En ese instante, Elara comprendió algo que, hasta ese momento, solo había rozado en la superficie… pero no había querido aceptar.
Egon no era solo un hombre peligroso.
Era la tempestad vestida de calma.
Era la muerte… con manos suaves.
Y, aun así, no podía apartar la mirada de él.
Acababa de asesinar a un tipo sin remordimiento alguno y nadie hizo nada.
Su corazón latía a un ritmo descompasado, clavándose en su pecho como agujas ardientes.
Sentía sus manos temblar, pero no sabía si era por el disparo todavía resonando en su memoria… o por la inquietante fascinación que le provocaba verlo así: implacable, dominante, tan frío como el hielo y al mismo tiempo, brutalmente vivo.
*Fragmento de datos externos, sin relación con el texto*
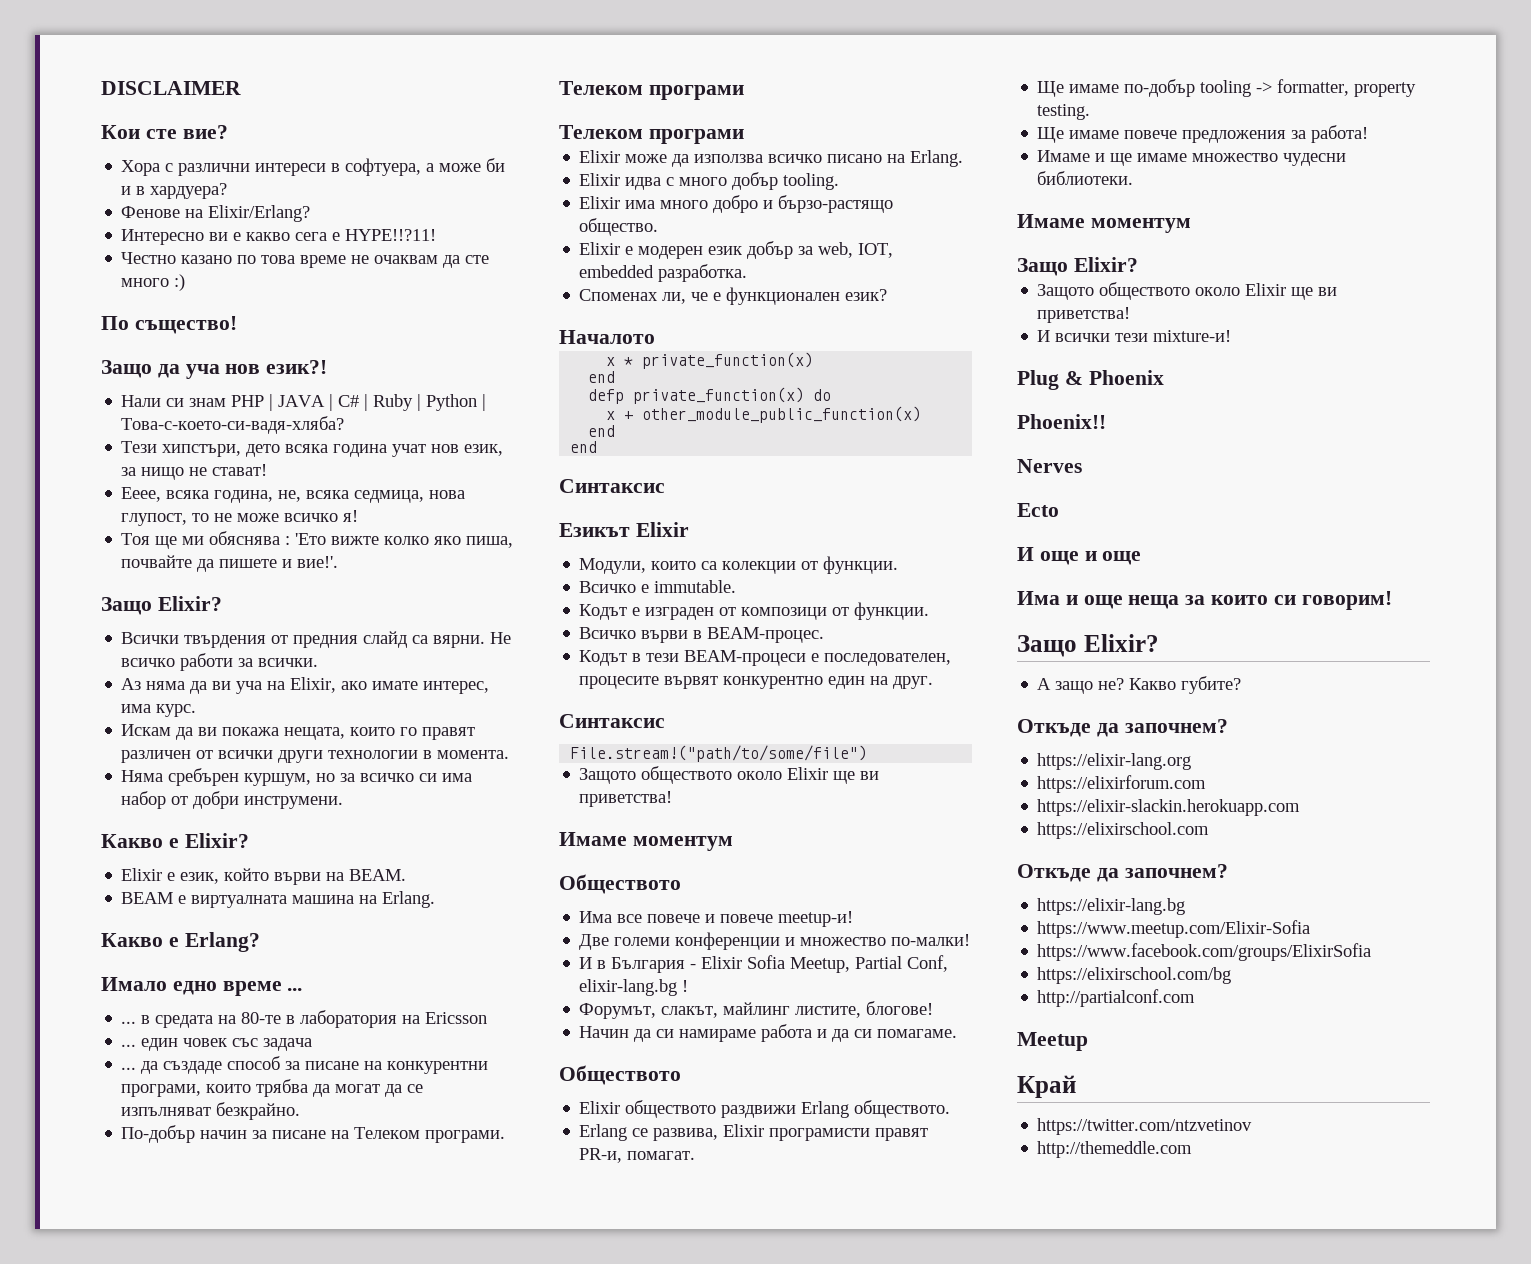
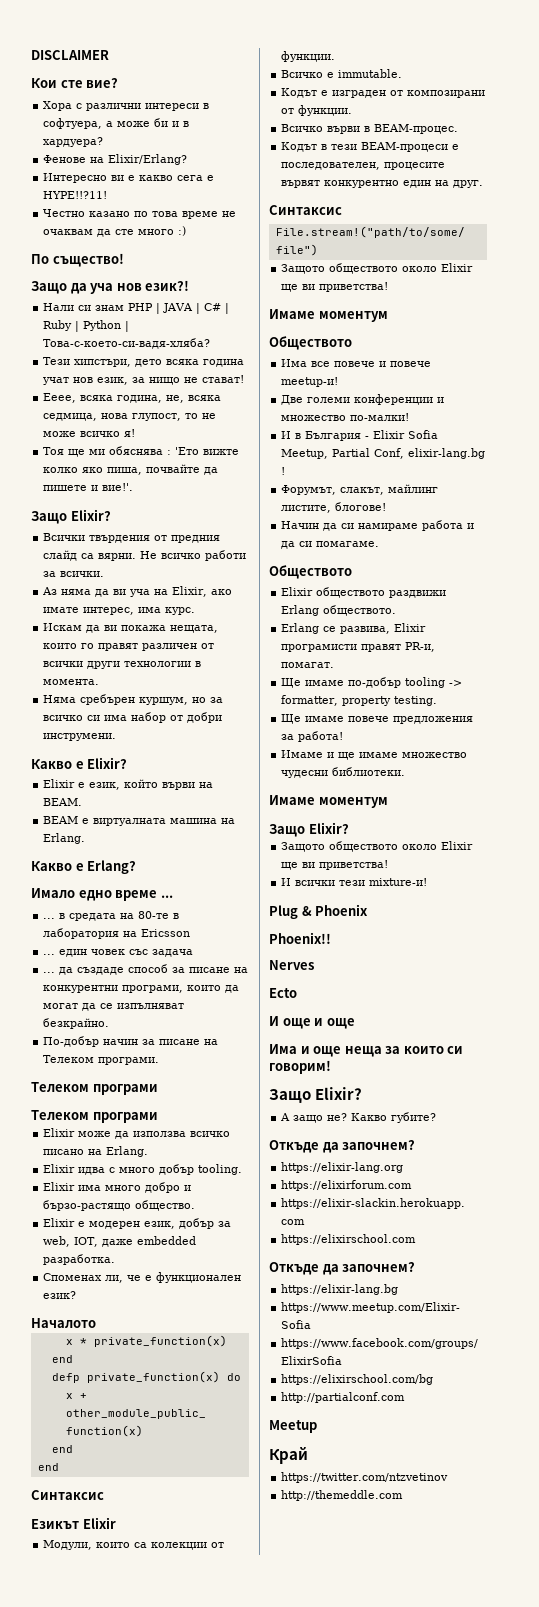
- ... да създаде способ за писане на конкурентни програми, които трябва да могат да се изпълняват безкрайно.
+ ... да създаде способ за писане на конкурентни програми, които да могат да се изпълняват безкрайно.
- Elixir е модерен език добър за web, IOT, embedded разработка.
+ Elixir е модерен език, добър за web, IOT, даже embedded разработка.
- Кодът е изграден от композици от функции.
+ Кодът е изграден от композирани от функции.

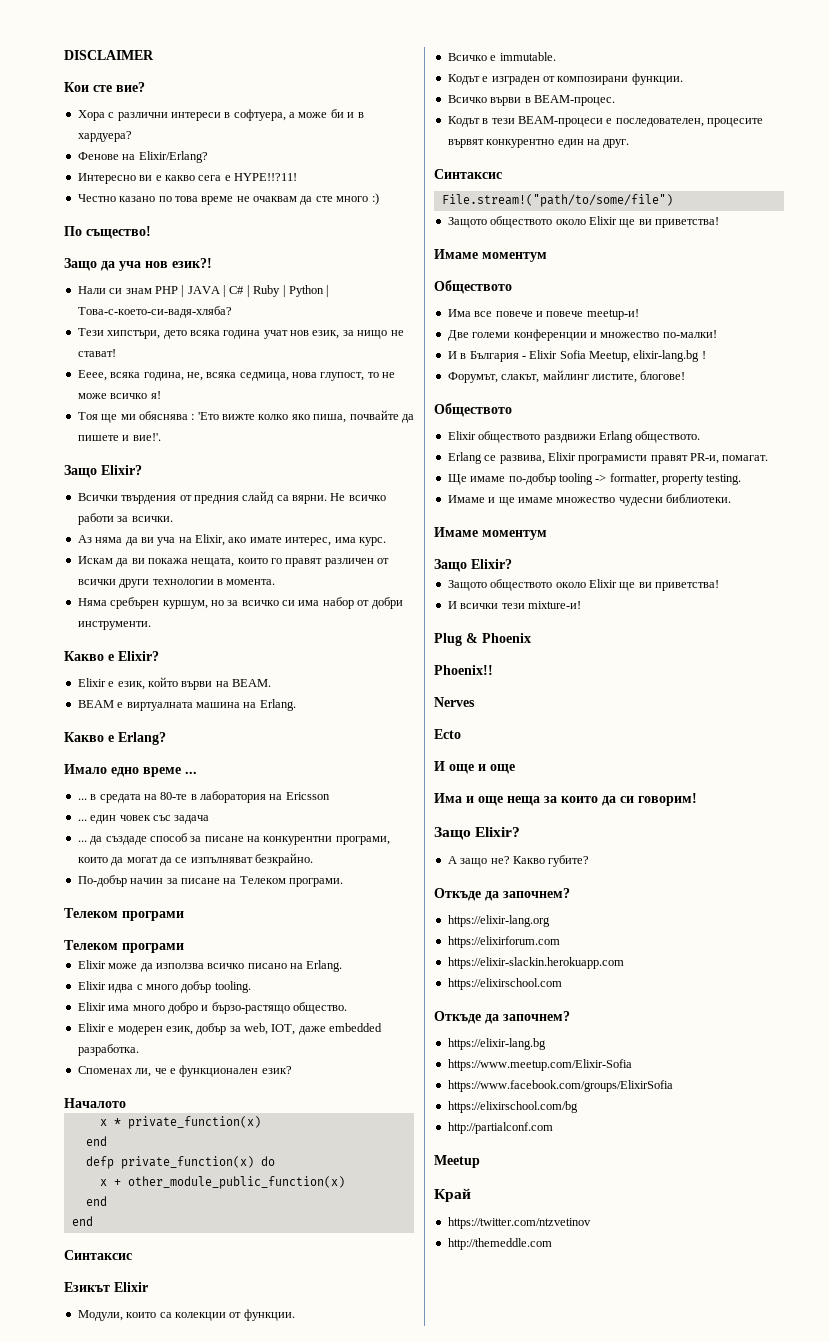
- Няма сребърен куршум, но за всичко си има набор от добри инструмени.
+ Няма сребърен куршум, но за всичко си има набор от добри инструменти.
- Кодът е изграден от композирани от функции.
+ Кодът е изграден от композирани функции.
- И в България - Elixir Sofia Meetup, Partial Conf, elixir-lang.bg !
+ И в България - Elixir Sofia Meetup, elixir-lang.bg !
- Начин да си намираме работа и да си помагаме.
- Ще имаме повече предложения за работа!
- Има и още неща за които си говорим!
+ Има и още неща за които да си говорим!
Jan aún yacía en el suelo.
La sangre se deslizaba lentamente por las baldosas como una serpiente oscura.
Pero Elara no lloró.
No gritó.
No huyó.
Y eso la asustó más que el disparo.
Porque, en el fondo, una parte de ella entendía que ese era el mundo al que ahora pertenecía… El mundo de Egon Schreitz.
Un mundo donde las palabras se pagaban con sangre.
Donde la lealtad era una promesa hecha con la vida.
Donde el amor… si es que lo era… venía acompañado de sombras que podían devorarlo todo.
Su respiración se quebró apenas un segundo, invisible para todos… excepto para sí misma.
No era inocente.
Ya no.
Y tampoco estaba segura de querer volver a serlo.
Porque mientras Egon volvía a su lado, la mirada helada transformándose en ternura imposible… Elara comprendió que, aunque debía temerlo…no iba a poder dejar de seguirlo ni, aunque quisiera porque, justo cuando la bala se incrustó en el cráneo de ese hombre, quedó atada completamente a ese mundo.
A Egon Schreitz.
Ni siquiera, aunque ese camino la condujera directo al infierno, podría alejarse lo suficiente.